The ith spy can move vi units per minute, and each stronghold can hold only one spy.
Design an algorithm which runs in time polynomial in n and m determines which spies should be sent to which
strongholds so that you have the maximum number of spies hiding from the bad guys.
[H] Exercise 15. You have n warehouses and n shops.

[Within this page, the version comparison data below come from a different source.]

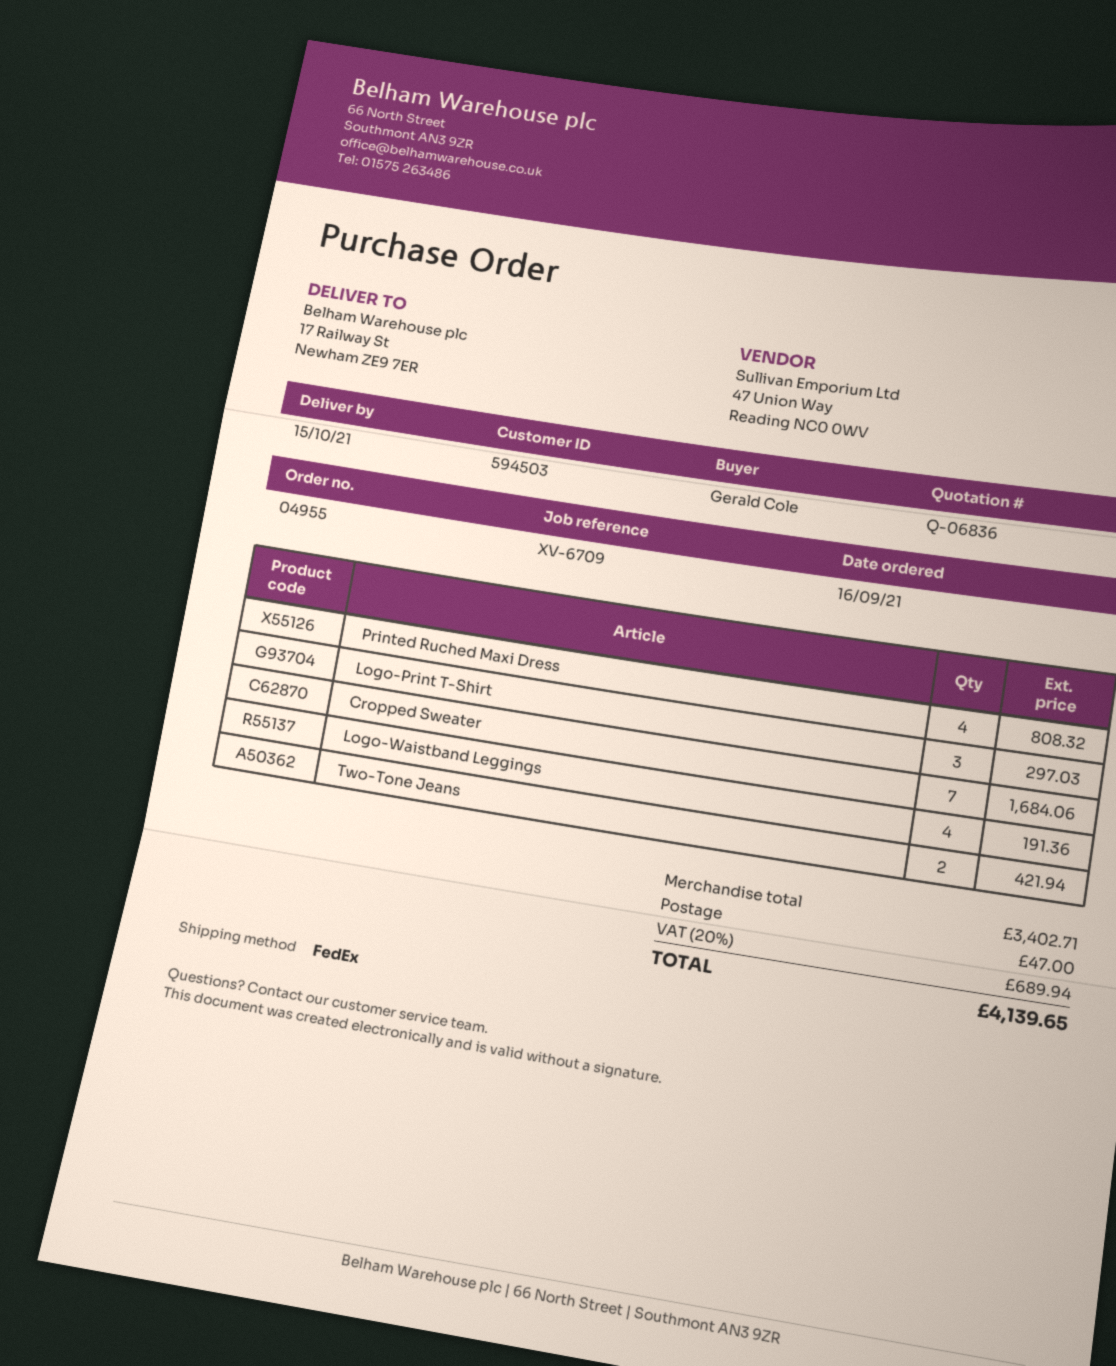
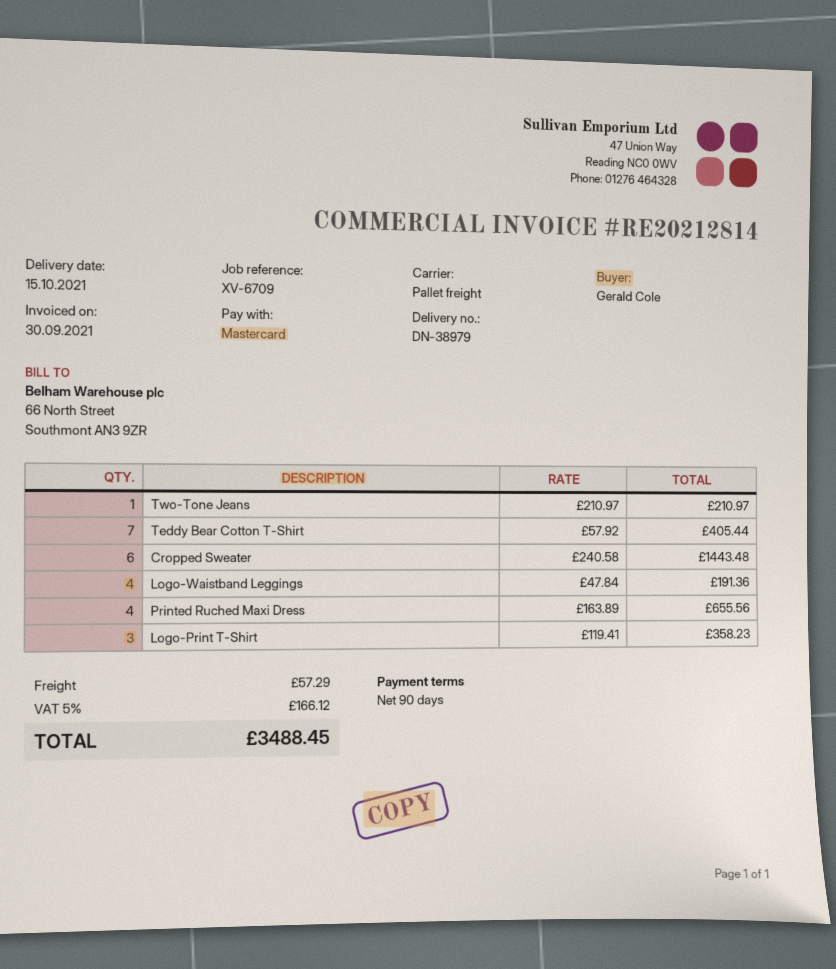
shipping method: FedEx -> pallet freight
Printed Ruched Maxi Dress: 4 for 808.32 -> 4 for 655.56
Logo-Print T-Shirt: 3 for 297.03 -> 3 for 358.23
Cropped Sweater: 7 for 1684.06 -> 6 for 1443.48
Two-Tone Jeans: 2 for 421.94 -> 1 for 210.97
Teddy Bear Cotton T-Shirt: none -> 7 for 405.44
shipping: 47.00 -> 57.29
tax: 20% = 689.94 -> 5% = 166.12
total: 4139.65 -> 3488.45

At each warehouse, a truck is loaded with enough goods to
supply one shop. There are m roads, each going from a warehouse to a shop, and driving along the i-th road takes di
hours, where di is an integer. Design a polynomial time algorithm to send the trucks to the shops, minimising the time
until all shops are supplied.
Hint: Combine binary search with a max flow.
[H] Exercise 16. There are n boys and n girls at a party. Whenever a song starts, they will form exactly n pairs to
dance and no boy will dance with the same girl twice.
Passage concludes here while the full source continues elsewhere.